I used to get one or two useful posts from Crikey per week. But, as a younger cohort has overtaken its management, it has become more woke and very much less useful.
To anybody except blood-sucking corporations, that is.
Let me explain via a piece of commentary on Friday by Ben Eltham who has the woke CV par excellence:
Ben Eltham is an Australian freelance arts journalist, essayist, researcher, lecturer, creative producer and social commentator based in Melbourne. Previously he studied neuroscience, philosophy and cultural studies.
Mr Eltham is a good writer with smooth prose, a turn of wit, and cool observation of social trivia.
He is, therefore, a creature very much of his time. A talented mind washed down the drain of fake left propaganda.
To wit:
…it was an absolutely woeful performance. Dutton is no orator. He’s barely even a public speaker. He looked hesitant. He shuffled his papers. He fluffed his lines. His cadence was off. No wonder Jim Chalmers was smirking from the frontbench.
The content was barely more coherent: a tissue of contradictions and thought bubbles. On the one hand, he argued, the economy is in the toilet, and this is Labor’s fault. On the other hand, the economy is strong because the Coalition was in power for nine years. On the one hand, the budget is making inflation worse; on the other hand, we do need to spend more on aged care.
…The attacks on migration will hurt. Dutton has some talking points about “bringing 6000 people a week extra in”, which is “more than the population of Adelaide” arriving in the next five years. Lines about migration putting pressure on housing and infrastructure will certainly find receptive audiences in some parts of the electorate.
It’s not a dog whistle — more like a klaxon. This is low politics, just the stuff Dutton excels at.

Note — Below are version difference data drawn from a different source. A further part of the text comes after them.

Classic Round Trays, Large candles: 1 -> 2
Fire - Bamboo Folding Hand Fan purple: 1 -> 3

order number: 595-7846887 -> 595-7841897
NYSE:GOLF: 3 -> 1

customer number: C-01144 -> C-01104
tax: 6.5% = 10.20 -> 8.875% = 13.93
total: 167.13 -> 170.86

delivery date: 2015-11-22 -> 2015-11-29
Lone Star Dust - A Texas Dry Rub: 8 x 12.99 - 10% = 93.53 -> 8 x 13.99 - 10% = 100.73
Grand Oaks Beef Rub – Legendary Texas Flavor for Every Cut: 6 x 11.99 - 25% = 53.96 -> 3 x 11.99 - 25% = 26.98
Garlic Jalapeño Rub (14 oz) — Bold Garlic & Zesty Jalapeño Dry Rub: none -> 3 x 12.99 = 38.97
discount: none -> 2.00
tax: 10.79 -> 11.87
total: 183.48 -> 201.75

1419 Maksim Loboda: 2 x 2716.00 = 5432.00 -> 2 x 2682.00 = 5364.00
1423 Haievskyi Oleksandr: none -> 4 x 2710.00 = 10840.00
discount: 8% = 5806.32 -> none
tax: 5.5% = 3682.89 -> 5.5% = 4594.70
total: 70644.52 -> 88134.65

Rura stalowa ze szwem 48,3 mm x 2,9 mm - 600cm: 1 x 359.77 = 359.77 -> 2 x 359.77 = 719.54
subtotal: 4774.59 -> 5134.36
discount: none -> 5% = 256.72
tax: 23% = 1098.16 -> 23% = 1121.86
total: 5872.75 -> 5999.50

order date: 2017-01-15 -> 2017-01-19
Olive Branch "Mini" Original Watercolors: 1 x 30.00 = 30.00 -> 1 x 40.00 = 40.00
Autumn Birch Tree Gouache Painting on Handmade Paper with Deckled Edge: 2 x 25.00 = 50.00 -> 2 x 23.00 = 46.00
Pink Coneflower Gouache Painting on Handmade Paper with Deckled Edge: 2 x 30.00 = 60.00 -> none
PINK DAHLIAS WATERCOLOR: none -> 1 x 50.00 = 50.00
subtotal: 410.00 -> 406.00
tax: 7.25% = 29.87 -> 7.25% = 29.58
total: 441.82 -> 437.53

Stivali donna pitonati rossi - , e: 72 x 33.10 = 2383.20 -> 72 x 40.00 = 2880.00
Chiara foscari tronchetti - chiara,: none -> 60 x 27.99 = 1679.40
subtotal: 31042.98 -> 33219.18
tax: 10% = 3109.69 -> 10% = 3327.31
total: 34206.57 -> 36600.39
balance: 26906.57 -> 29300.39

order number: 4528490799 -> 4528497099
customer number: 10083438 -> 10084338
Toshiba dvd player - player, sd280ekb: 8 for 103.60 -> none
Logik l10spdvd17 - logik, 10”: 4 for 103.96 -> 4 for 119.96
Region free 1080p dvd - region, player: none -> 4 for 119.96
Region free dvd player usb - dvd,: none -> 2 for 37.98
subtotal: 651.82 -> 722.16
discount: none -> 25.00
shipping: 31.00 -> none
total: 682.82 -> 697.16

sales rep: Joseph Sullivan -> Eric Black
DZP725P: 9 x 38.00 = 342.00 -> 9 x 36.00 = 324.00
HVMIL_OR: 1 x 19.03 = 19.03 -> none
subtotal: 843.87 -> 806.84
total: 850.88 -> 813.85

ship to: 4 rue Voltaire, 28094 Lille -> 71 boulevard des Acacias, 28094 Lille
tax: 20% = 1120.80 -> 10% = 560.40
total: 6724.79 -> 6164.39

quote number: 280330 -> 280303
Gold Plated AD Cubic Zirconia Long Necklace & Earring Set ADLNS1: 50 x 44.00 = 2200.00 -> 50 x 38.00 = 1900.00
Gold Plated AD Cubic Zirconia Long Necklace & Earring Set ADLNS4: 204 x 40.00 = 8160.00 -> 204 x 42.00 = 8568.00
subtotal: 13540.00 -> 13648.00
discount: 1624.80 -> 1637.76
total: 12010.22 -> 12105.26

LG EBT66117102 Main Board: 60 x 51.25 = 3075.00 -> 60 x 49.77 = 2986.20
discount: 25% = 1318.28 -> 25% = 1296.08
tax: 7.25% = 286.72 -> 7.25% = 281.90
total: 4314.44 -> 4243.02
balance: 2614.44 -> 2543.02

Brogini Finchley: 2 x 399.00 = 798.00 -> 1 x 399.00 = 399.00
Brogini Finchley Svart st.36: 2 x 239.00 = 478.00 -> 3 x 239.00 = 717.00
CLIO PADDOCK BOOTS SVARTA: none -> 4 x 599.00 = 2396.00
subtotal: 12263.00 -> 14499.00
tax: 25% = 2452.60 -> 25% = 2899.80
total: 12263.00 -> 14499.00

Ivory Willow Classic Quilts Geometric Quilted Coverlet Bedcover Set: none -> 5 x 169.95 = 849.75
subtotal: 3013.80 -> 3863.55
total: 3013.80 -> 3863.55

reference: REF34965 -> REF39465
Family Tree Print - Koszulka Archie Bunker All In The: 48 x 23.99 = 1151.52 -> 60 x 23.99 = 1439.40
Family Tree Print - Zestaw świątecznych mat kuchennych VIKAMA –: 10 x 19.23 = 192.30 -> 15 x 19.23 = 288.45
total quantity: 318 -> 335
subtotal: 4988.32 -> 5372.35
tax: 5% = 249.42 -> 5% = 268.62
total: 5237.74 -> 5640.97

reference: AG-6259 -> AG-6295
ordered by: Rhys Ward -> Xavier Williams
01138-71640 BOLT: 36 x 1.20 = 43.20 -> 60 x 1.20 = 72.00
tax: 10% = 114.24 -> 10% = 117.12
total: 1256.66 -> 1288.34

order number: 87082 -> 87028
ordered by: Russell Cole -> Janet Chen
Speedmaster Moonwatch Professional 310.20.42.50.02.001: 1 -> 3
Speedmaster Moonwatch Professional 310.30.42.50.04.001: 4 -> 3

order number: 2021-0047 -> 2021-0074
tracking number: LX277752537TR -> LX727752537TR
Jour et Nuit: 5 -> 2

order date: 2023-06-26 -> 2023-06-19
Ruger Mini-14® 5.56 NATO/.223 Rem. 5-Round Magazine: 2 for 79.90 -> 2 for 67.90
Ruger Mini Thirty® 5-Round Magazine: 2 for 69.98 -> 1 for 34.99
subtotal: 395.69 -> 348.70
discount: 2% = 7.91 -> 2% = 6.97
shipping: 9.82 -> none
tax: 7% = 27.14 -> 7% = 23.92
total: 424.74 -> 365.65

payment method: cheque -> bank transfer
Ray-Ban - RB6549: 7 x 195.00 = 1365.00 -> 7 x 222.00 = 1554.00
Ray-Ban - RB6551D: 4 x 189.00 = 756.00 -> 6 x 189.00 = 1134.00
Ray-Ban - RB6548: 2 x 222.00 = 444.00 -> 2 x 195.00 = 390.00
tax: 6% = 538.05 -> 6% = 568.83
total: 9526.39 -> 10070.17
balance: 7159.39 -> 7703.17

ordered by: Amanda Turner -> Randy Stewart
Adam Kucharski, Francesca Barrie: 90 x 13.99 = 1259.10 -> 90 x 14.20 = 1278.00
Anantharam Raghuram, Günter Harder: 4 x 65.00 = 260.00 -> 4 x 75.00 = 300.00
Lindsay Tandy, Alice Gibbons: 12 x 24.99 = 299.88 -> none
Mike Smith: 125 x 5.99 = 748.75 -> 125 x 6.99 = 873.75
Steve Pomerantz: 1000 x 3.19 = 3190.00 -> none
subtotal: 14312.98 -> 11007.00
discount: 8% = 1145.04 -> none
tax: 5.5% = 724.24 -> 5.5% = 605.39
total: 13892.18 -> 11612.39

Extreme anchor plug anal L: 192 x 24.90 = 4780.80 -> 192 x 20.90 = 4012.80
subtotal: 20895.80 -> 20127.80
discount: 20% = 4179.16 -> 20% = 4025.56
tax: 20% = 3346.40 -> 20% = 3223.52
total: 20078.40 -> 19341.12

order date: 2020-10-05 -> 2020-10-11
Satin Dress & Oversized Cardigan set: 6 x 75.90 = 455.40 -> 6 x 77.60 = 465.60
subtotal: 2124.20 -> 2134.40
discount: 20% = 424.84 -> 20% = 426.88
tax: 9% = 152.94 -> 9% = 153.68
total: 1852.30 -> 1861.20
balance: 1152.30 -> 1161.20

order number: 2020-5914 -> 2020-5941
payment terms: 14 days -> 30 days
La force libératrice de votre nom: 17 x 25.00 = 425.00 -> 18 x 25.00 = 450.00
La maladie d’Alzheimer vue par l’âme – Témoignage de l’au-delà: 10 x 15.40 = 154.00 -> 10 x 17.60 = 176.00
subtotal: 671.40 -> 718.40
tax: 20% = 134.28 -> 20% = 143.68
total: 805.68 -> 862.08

There is a view within Labor that Dutton is electoral poison in urban Sydney and Melbourne. I’m not sure it’s so cut and dried. Dutton is a much better doorstop and live media performer than in Parliament, and he has some lines now that will cut through on commercial TV news.
People are struggling in the outer suburbs, in the regions, in over-mortgaged houses all over the suburbs. If Dutton can convince them that their collapsing living standards are Labor’s fault, he has a roadmap for the Coalition out of the wilderness.
Eltham is right. Dutton is a plodder. And he will make headway in the “struggling” outer suburbs. But not, as Eltham suggests, because he is playing the “low politics” of immigration.
Dutton will make headway because he is right that mass immigration is directly
- inflating rents;
- suppressing wages, and
- crush loading all public services.
Ironically, it is doing the same thing to the vast majority of inner-city freelance arts journalist, essayist, researcher, lecturer, creative producers.
This is an incontrovertible fact proven by hard data (Mr Eltham can find the data on MB if he has the integrity to do so).
The workers of Sydney and Melbourne are having their living standards eroded day-by-day and piece-by-piece by excessive and poorly managed immigration.
The winners of the mass immigration policy are a narrow set of vested interests in banking, real estate, and retail that enjoy growing markets for their goods and services without lifting a finger.
Given this, why does Mr Eltham structure his argument with the false binaries of inner city versus outer city, ALP good versus LNP bad, and immigration good versus “low politics” bad?
I put it to you that Mr Eltham is another graduate of that misbegotten school of French post-structural thought that has displaced Marxist class philosophy with corporatised culture philosophy.
Sure, by assuming that immigration is an intrinsic good in any and all forms, Mr Eltham may succeed in preventing a few migrants from being asked “where are you from”.
But, at the price of the economic marginalisation of vast swathes of Australian workers including the migrants themselves, is it really worth it?